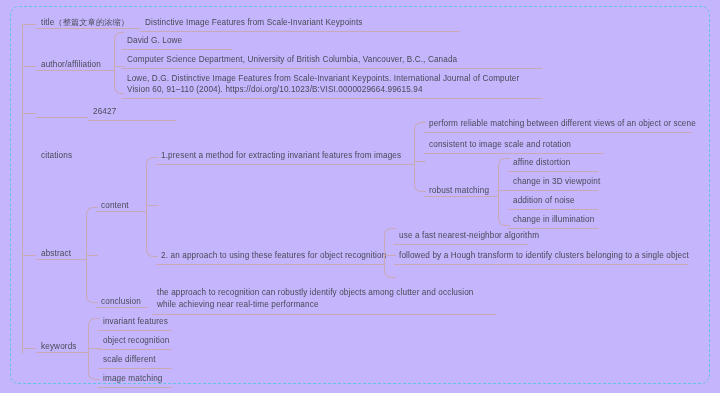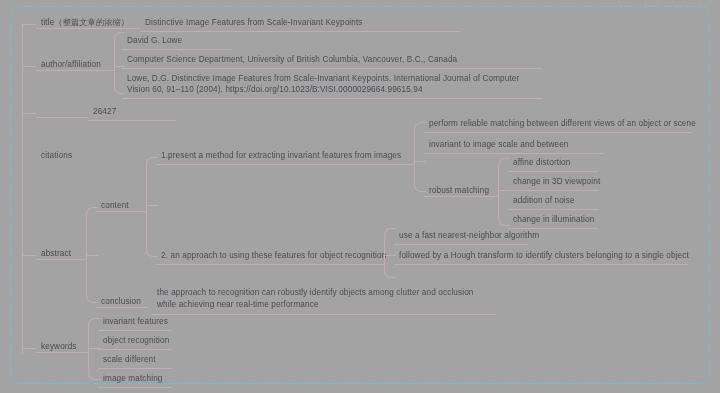"title（整篇文章的浓缩）" #canvas { background: #a3a3a3 -> #c4b5fd }
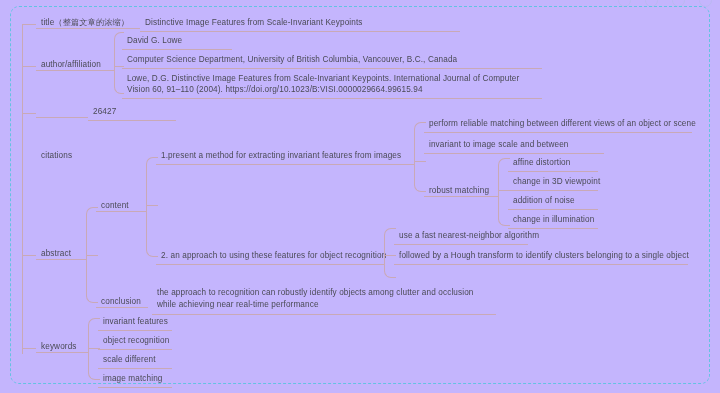"invariant to image scale and" div.node { text: invariant to image scale and between -> consistent to image scale and rotation }
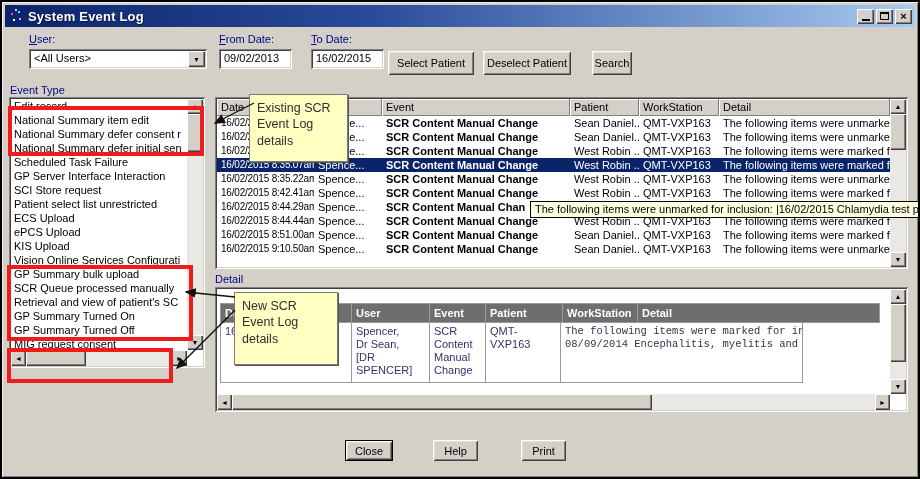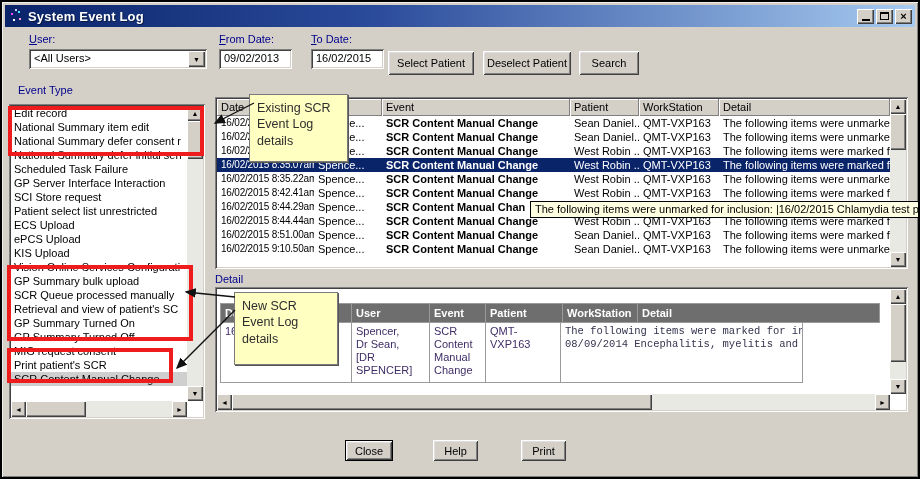"Search" div.btn { left: 577px -> 590px; width: 60px -> 40px }
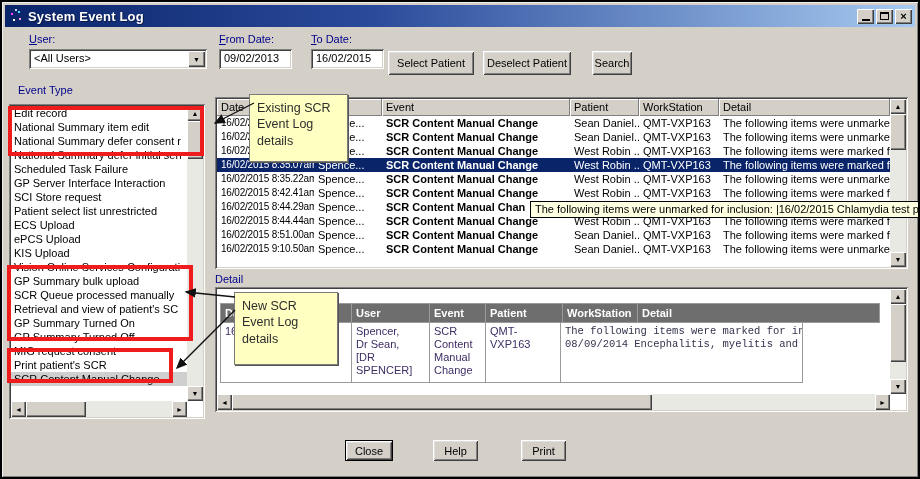"Event Type" div.lbl { left: 16px -> 8px }
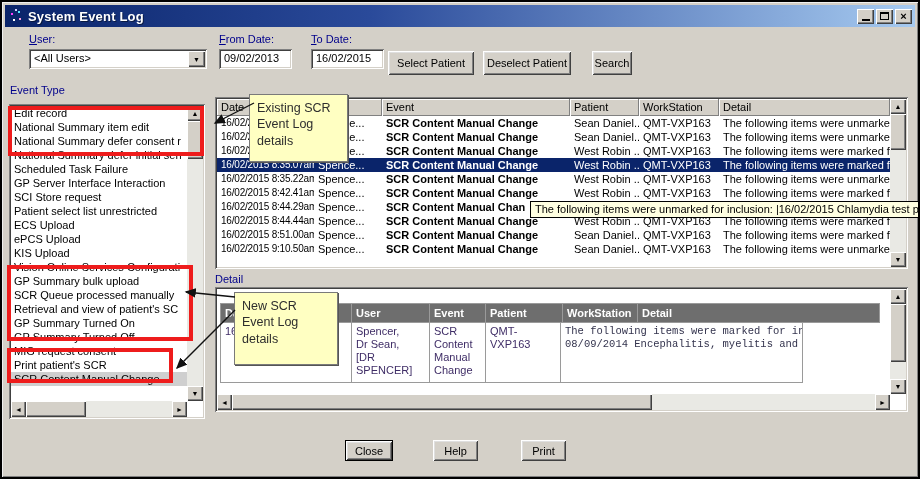"Edit record" .listbox { height: 315px -> 271px; top: 102px -> 95px }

_TASK DESCRIPTION_. Leave out the pictures and repeat exactly the lines from the start of the material through the line that contains "left: 577px ->", both included.

_FINAL ANSWER_.
"title（整篇文章的浓缩）" #canvas { background: #a3a3a3 -> #c4b5fd }
"invariant to image scale and" div.node { text: invariant to image scale and between -> consistent to image scale and rotation }
"Search" div.btn { left: 577px -> 590px; width: 60px -> 40px }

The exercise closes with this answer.